Ahead of its opening tomorrow night, I caught up with Alana to talk inspiration for Head full of love, her creative process and her love of Canberra.
Sophia: What inspired you to write Head full of love?
Alana: I went to central Australia in 2008. I had the privilege of going to Purple House when a friend was working with the Jimmy Little foundation. I saw how many people, including young people, are affected by kidney disease. I was introduced to a number women being treated at Purple House and making beanies for the festival. I thought it would be a really interesting way to see how friendships develop in those circumstances.
How long does it take you to write a play?
Most take between two and four years. I work in a consultative way, bringing the community of interest who I work with along with me. I’m keen that the community have their say, are consulted, that takes time… Because Head full of love was so research-heavy, I needed to spend an extended amount of time with these women.
Is this a play about reconciliation?
The play is about a beautiful, difficult and tested friendship. That the women are both non-indigenous and indigenous women, and the director is indigenous, I made a commitment to bringing the community along, so it’s indelible that Head full of love is about reconciliation. But at its heart, it’s about the difference between two people.
I’m just trying to write about my own experience of developing a friendship with these women, including this horrific disease affecting so many people of the Central Desert mob.
Would you call Head full of love pure verbatim, as some of your other works are?
I wouldn’t even call this play verbatim; it’s just very carefully researched dramatic writing. Tilley’s way of speaking is drawn from real life, and includes her native language. Head full of love is not any one character or situation, it’s a mixture. It doesn’t fit into the verbatim category.
What is significant about having only the two characters, Tilly and Nessa?

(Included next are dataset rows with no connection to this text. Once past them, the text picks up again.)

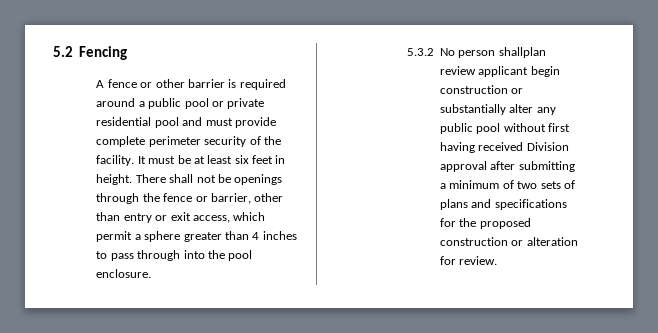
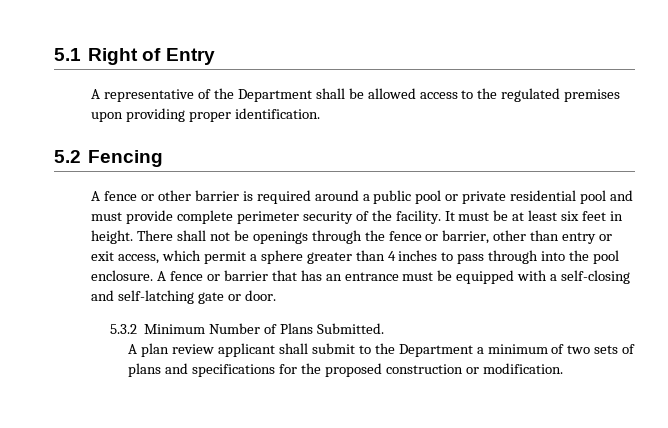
+ 5.1 Right of Entry
+ A representative of the Department shall be allowed access to the regulated premises upon providing proper identification.
- There shall not be openings through the fence or barrier, other than entry or exit access, which permit a sphere greater than 4 inches to pass through into the pool enclosure.
- 5.3.2 No person shallplan review applicant begin construction or substantially alter any public pool without first having received Division approval after submitting a minimum of two sets of plans and specifications for the proposed construction or alteration for review.
+ There shall not be openings through the fence or barrier, other than entry or exit access, which permit a sphere greater than 4 inches to pass through into the pool enclosure. A fence or barrier that has an entrance must be equipped with a self-closing and self-latching gate or door.
+ 5.3.2 Minimum Number of Plans Submitted.
+ A plan review applicant shall submit to the Department a minimum of two sets of plans and specifications for the proposed construction or modification.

Plays are about different things. As a playwright, like when you’re cooking a meal, you may have only two ingredients you want to focus on. I didn’t need a big cast for Head full of love.
The play itself tells you what form it’s going to take. You get to know the characters very well and can show them in all their complexity… Having only two characters was a conscious choice dictated by the material.
There are things about Nessa that are also supremely dysfunctional, she’s having a lot of trouble of her own. Too often in plays it’s the indigenous characters that have the problems. I wanted to show both and the various aspects of Tilley’s character.
You have been to Canberra numerous times for work, what do you like about it?
I will use any reason to come to Canberra. Even though I went to opening of the Head full of love tour in Wollongong, I’ll come to see it again in Canberra. I love the physical environment of Canberra. Walking around, I think Canberra has some of the greatest architectural designs in Australia.
There’s an intelligent theatre-going audience in Canberra. MP was complicated and dense, whereas Head full of love is different – it’s very funny, warm and full of love.
I love coming [to Canberra] work and when I’m not working, I like to stay in the Nishi building and I love Monster Kitchen and Bar, I love all of the NewActon precinct — the craft and vintage markets — it’s so fabulous! I could go on, there are so many places I’ve been – Red Hill nature reserve, and I really like all the cultural institutions and Lake Burley Griffin.
The essentials
What: Head Full of Love, a play by Alana Valentine, presented by the Queensland Theatre Company
When: 7:30pm Friday 3 and Saturday 4 July 2015
Where: The Street Theatre. 15 Childers Street, Canberra City West
How much: $29 student, $37 concession, $39 standard, $35 each groups 4+
Tickets: Available online from The Street Theatre
Canberra audiences are also invited to donate to Purple House online.